Sunday, February 16, 2014

The emotional rollercoaster, hold on tight!

This pregnancy has been more of an emotional roller coaster than when I was pregnant with Kiwi.  I'm serious when I say anything can set off the water works.  A commercial, a thought, when I stub my toe.      I find it to be so weird because my mind will say this is crazy why are you crying?  And my eyes will say shut up, it's time to leak!

The mood swings are very apparent this time around as well.  I'm not just crying but getting grumpy over nothing.  In my mind I know it's crazy to get upset over something so small, yet I just can't seem to let it go.  This makes me feel like I'm losing my mind, or at least my self control.  Don't worry, I don't act out on my anger/grumpiness, I just tend to voice it out or put myself in a time out until I can regain control of myself.
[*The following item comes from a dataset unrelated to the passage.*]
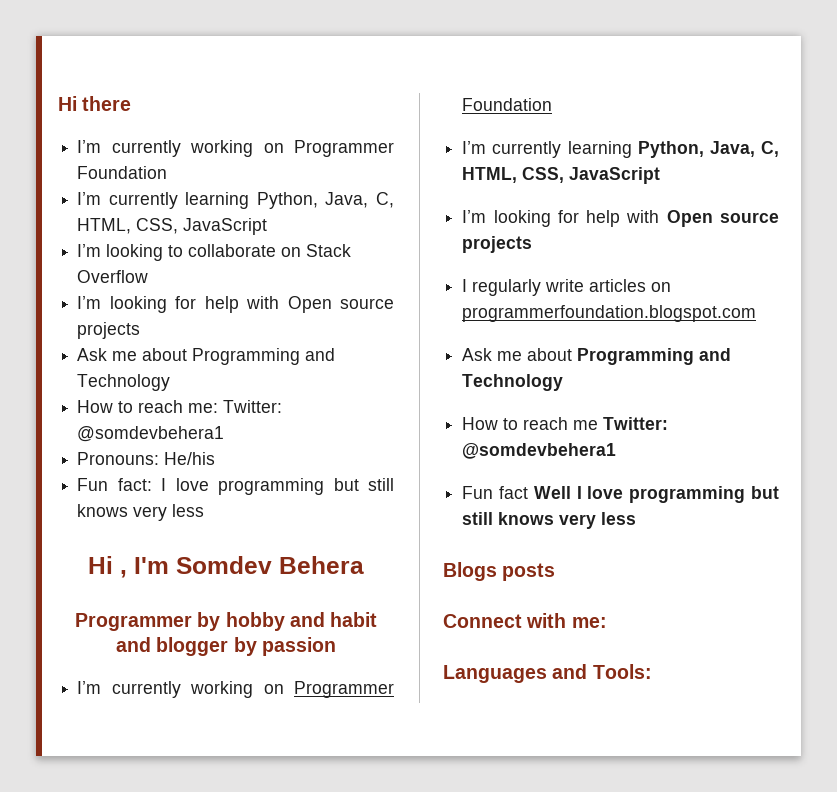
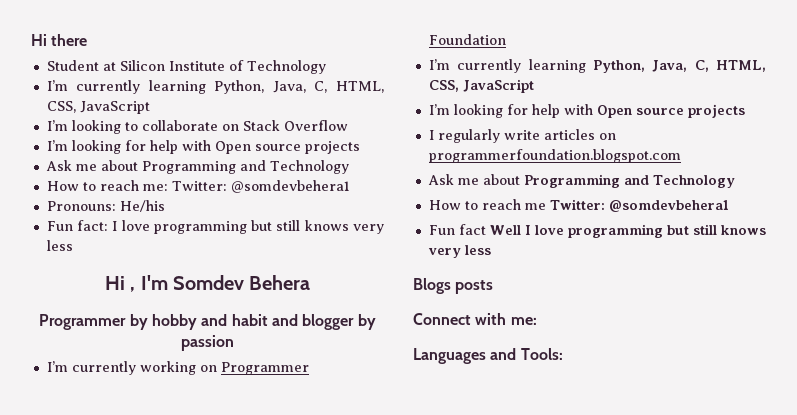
[77,140,394,157] [77,166,168,179] I’m currently working on Programmer Foundation -> [46,60,326,74] Student at Silicon Institute of Technology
I'm also finding myself so much more exhausted this time around.  Maybe it's because I have a toddler that I'm running after all day long (not to mention the extra 2 I take in 3 times a week).  I find by 8pm I am so ready to go to bed.  My eyes start closing on their own and I can't seem to fight it.  However, I try because I really want some quiet time, time to unwind.  I know sleep seems like the ultimate unwind time, but it some how feels like being robbed of free time if you just sleep it away.  Does that make sense?  Maybe I'm talking nonsense.

I had  a dream last night that I just remembered about just now.  I had a dream that I won a year supply of slurpees.  It was an amazing dream and I really wish that one would come true.  I love slurpees!!!

1 comment:

white girl said...

A year's supply of slurpees!! I wish that was true!